Every entry must be given again exactly. Include no pictures.

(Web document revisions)

__________________________________________________

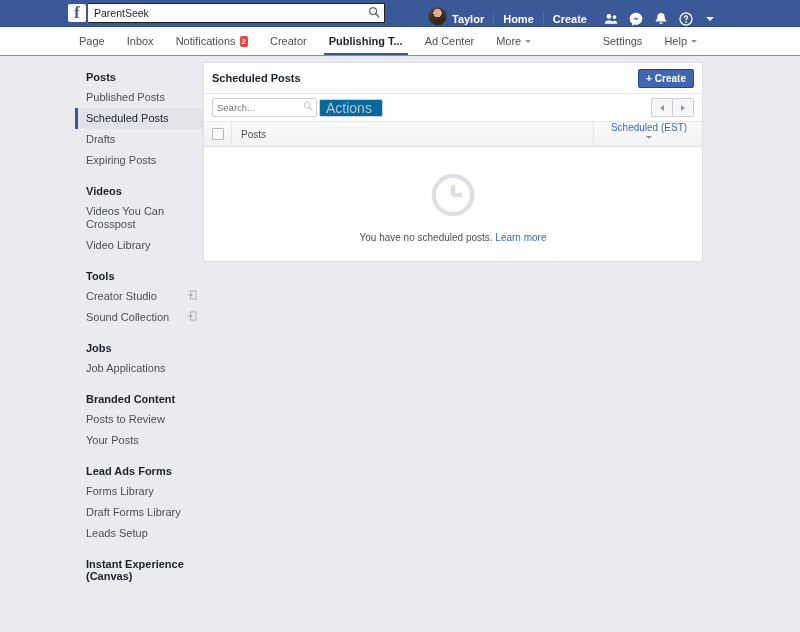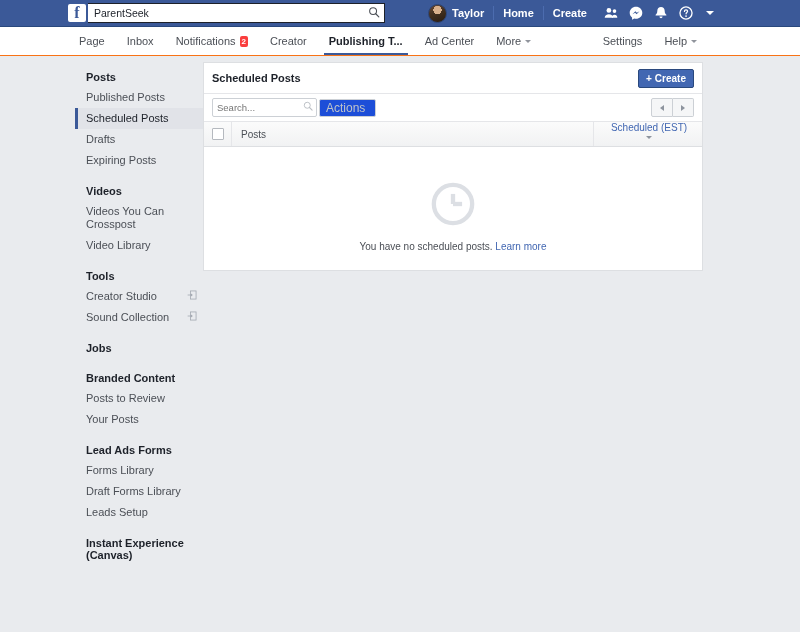"Taylor" .nav-right { align-items: center -> flex-end }
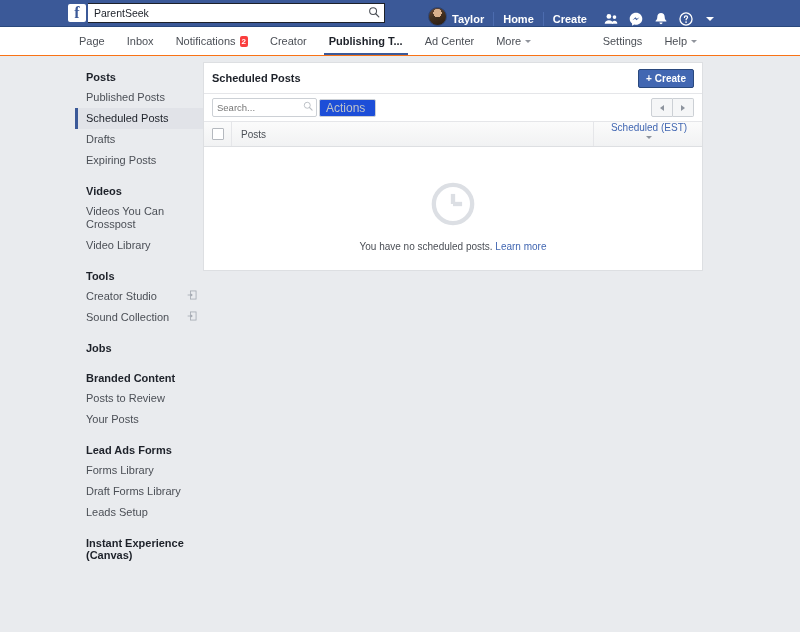"Actions" .btn-actions { background: #1d4ed8 -> #0369a1; font-size: 12px -> 14px }
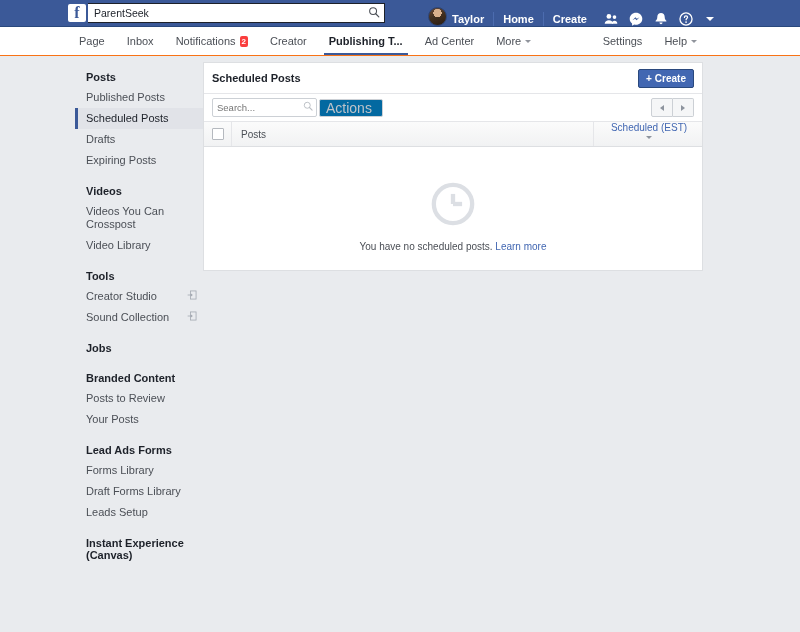"You have no scheduled posts." .empty { margin-top: 9px -> none }
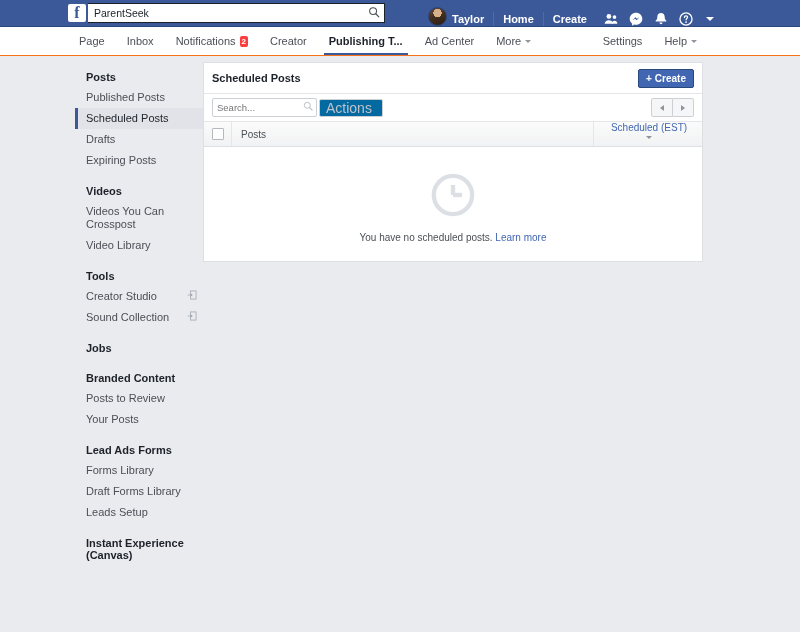"Job Applications" div.side-item { html: none -> <div> <span>Job Applications</span> </div> }
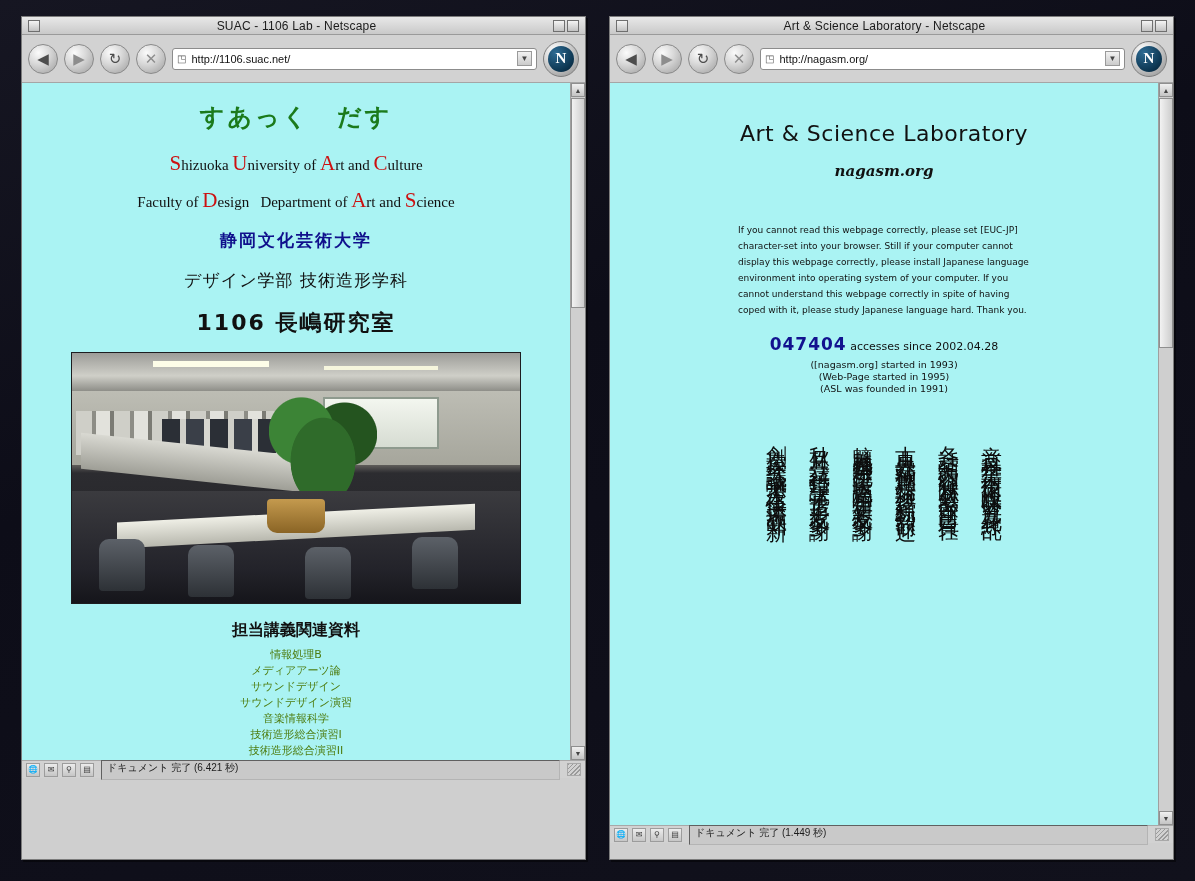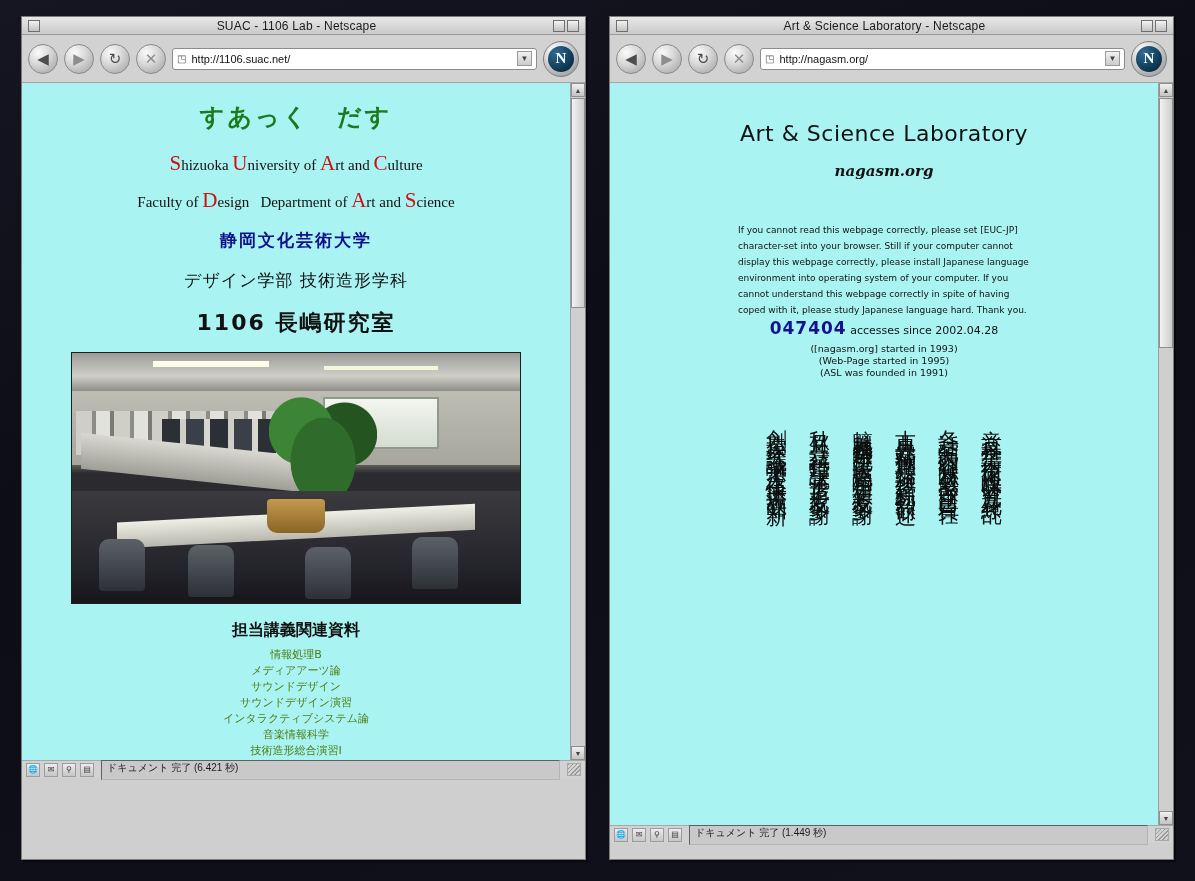"047404 accesses since 2002.04.28" .p2 .counter-row { margin-top: none -> 16px }
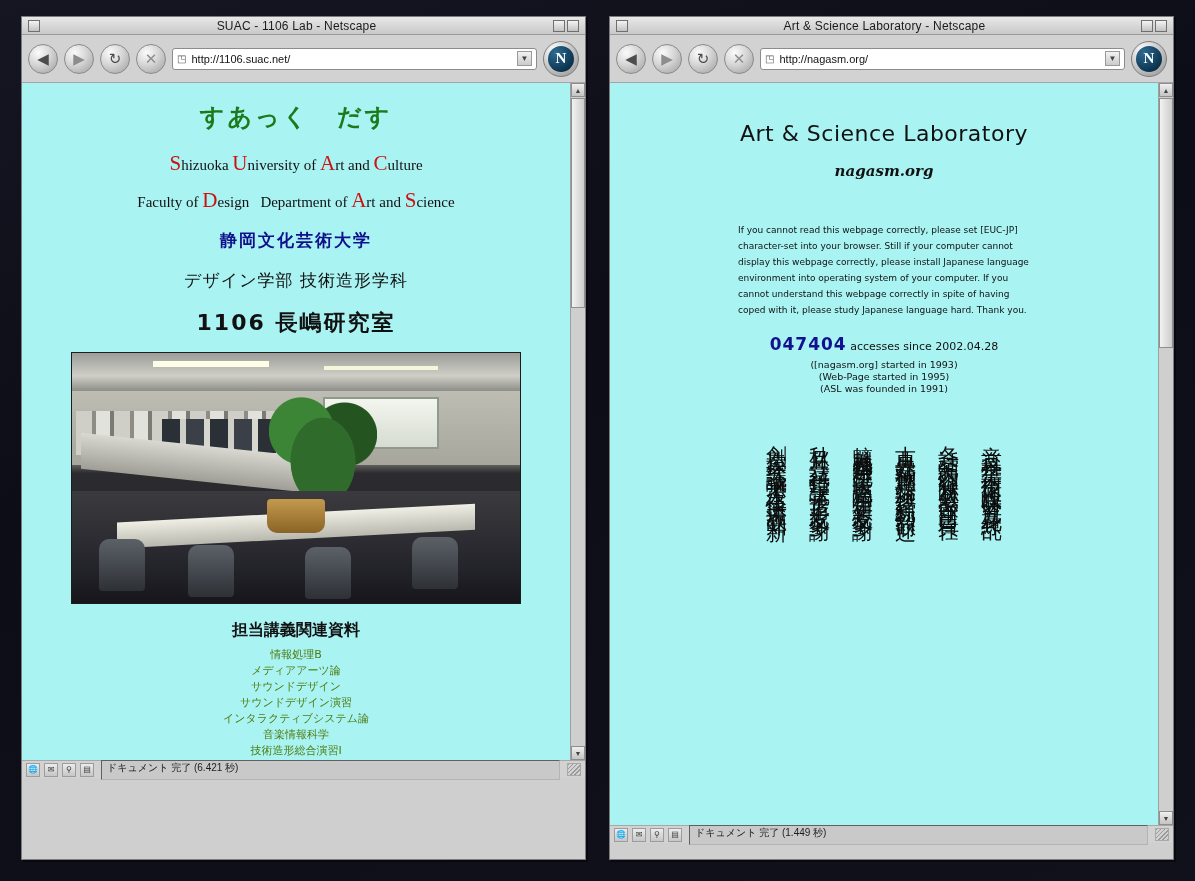"インタラクティブシステム論" div { html: <div>インタラクティブシステム論</div> -> none }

__________________________________________________

**RESULT**
"Taylor" .nav-right { align-items: center -> flex-end }
"Actions" .btn-actions { background: #1d4ed8 -> #0369a1; font-size: 12px -> 14px }
"You have no scheduled posts." .empty { margin-top: 9px -> none }
"Job Applications" div.side-item { html: none -> <div> <span>Job Applications</span> </div> }
"047404 accesses since 2002.04.28" .p2 .counter-row { margin-top: none -> 16px }
"インタラクティブシステム論" div { html: <div>インタラクティブシステム論</div> -> none }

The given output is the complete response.